Even if MIT and other universities have missions that are primarily academic, their role extends into many aspects of student life, the court said. "Universities are clearly not bystanders or strangers in regards to their students."
While the ruling is by a Massachusetts court, the decision comes at a time of rising pressure on colleges to protect students in cases that some college leaders say may be unrealistic, or may discourage colleges from enrolling students with mental health issues. In March, the California Supreme Court found that public colleges in the state must warn and shield their students from potential violent acts.
The Massachusetts ruling is particularly notable for its findings about "non-clinicians" such as professors and deans who are not trained in mental health issues and do not work in campus counseling centers
For professors and others in this category, the court found, the obligation to act to prevent a possible suicide is limited to circumstances where they have "actual knowledge" of a previous suicide attempt while a student was enrolled, or shortly before enrolling, or a student has communicated "stated plans or intentions to commit suicide."
The faculty member or other "non-clinician" has the obligation of "initiating the university's suicide prevention protocol." If there is not one, the obligation is to inform someone, such as a trained medical professional, who can review the situation and intervene if necessary. If medical care is refused, the college employee has an obligation to notify the student's emergency contact, the court found.
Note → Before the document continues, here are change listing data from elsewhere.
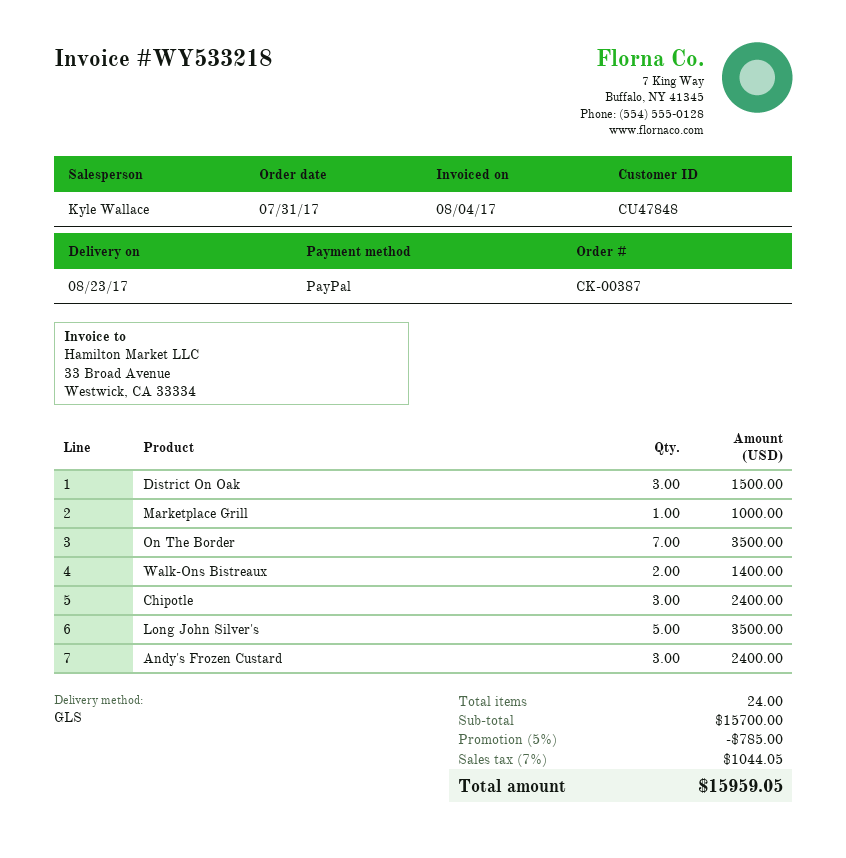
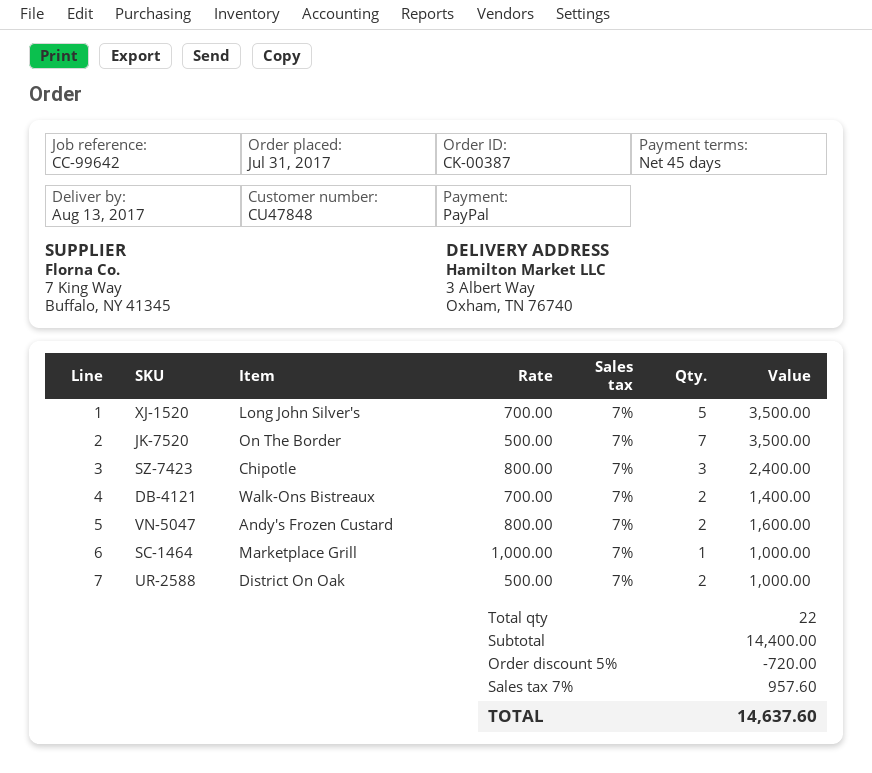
delivery date: 2017-08-23 -> 2017-08-13
District On Oak: 3 for 1500.00 -> 2 for 1000.00
Andy's Frozen Custard: 3 for 2400.00 -> 2 for 1600.00
total quantity: 24 -> 22
subtotal: 15700.00 -> 14400.00
discount: 5% = 785.00 -> 5% = 720.00
tax: 7% = 1044.05 -> 7% = 957.60
total: 15959.05 -> 14637.60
The ruling notes that students' mental health is subject to change, and these obligations relate to current or recent events, not a professor's knowledge about something that happened many years prior.
"This limited duty takes a number of the complex and competing considerations discussed above into account," the ruling said. "First, it respects the privacy and autonomy of adult students in most circumstances, relying in all but emergency situations on the student's own capacity and desire to seek professional help to address his or her mental health issues."
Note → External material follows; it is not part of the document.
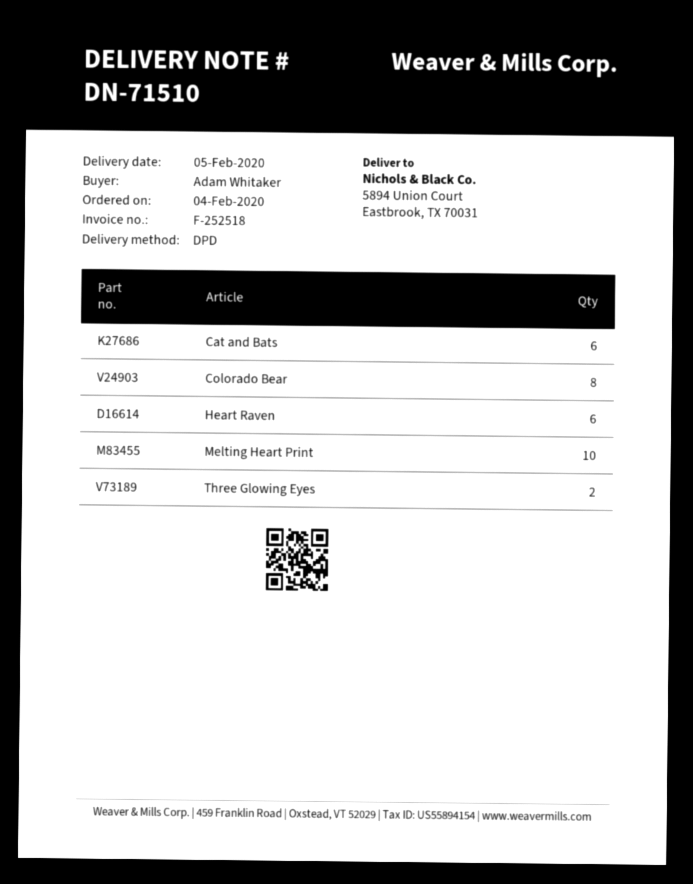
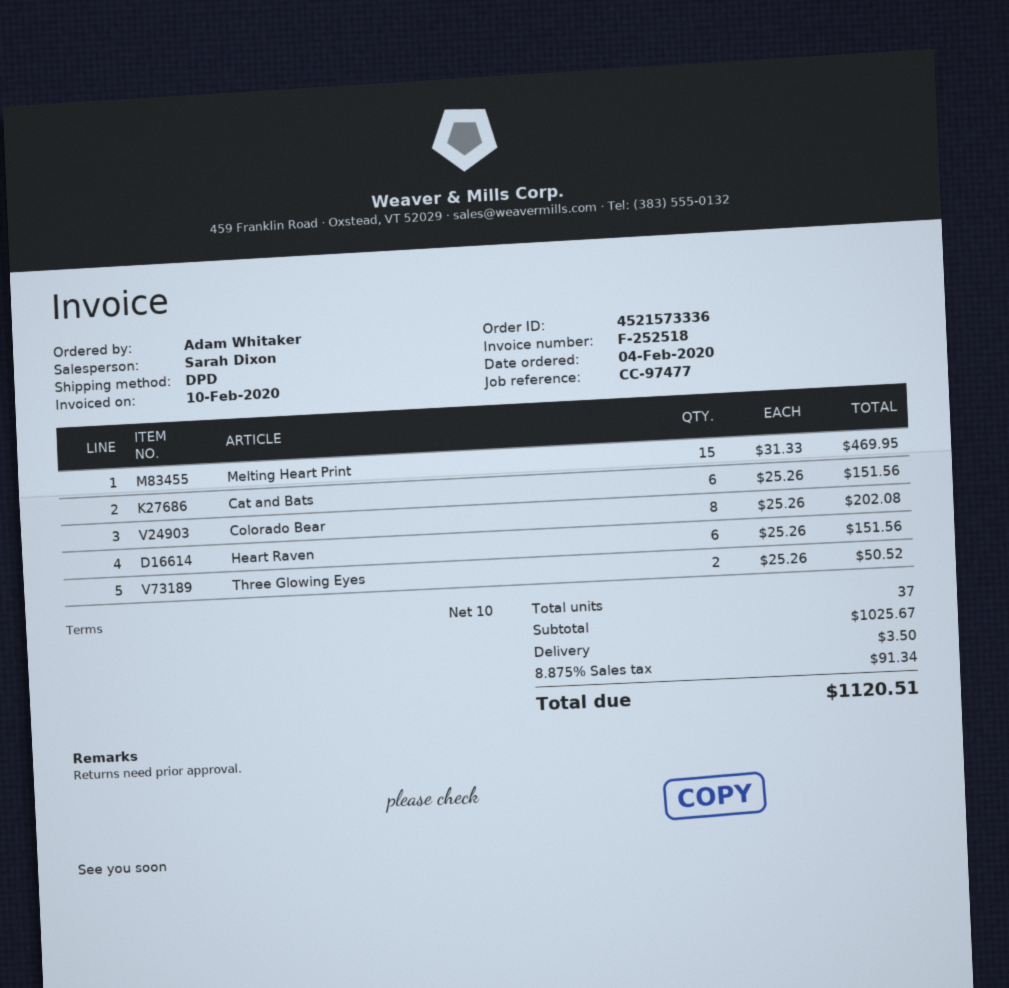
Melting Heart Print: 10 -> 15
The decision continued: "Second it recognizes that non-clinicians cannot be expected to probe or discern suicidal intentions that are not expressly evident. It also acknowledges the scope of the suicide risk on campus and seeks to impose realistic duties and responsibilities on the universities, allowing them to respond with their own suicide prevention protocols … Finally, this limited duty is consistent with the modern university relationship with its students, which is no longer in loco parentis but rather provides for the students' independence and self-determination."
The lawsuit that led to Monday's ruling was filed by the father of Han Duy Nguyen, the graduate student who ended his life in 2009. The court found that the none of the situations outlined for institutional and individual responsibility to prevent suicide applied in Nguyen's case, even though some faculty members were aware in general that he was struggling with mental health issues.
The court ruling noted that Nguyen "repeatedly made clear" that he wanted to separate his mental health issues from his academic work. Further, he was being treated outside MIT for those issues.
Nguyen tried to kill himself twice prior to 2009 -- once in 2002 and once in 2005. But the ruling noted that these incidents were well before he enrolled at MIT, and said there was no evidence that faculty members knew of these suicide attempts.
Jeffrey S. Beeler, the lawyer for the Nguyen family, told The Boston Globe that he was disappointed that the court had not held MIT responsible in this case. But Beeler said that the ruling would help other students.
“There can be little doubt that the rule of the Nguyen case will save student lives going forward,’’ he said. “Contrary to the position of [higher education institutions] … the court has explicitly found that they do owe a duty of care to their students at risk of suicide.”
Many colleges in Massachusetts filed briefs in the case, backing MIT and urging the court to reject the lawsuit.
MIT released a statement after the ruling that said in part, "The well-being of our students is of paramount importance to the Institute: MIT already offers a robust network of student support resources and services, including comprehensive mental health counseling, and continually considers ways to enhance those resources.”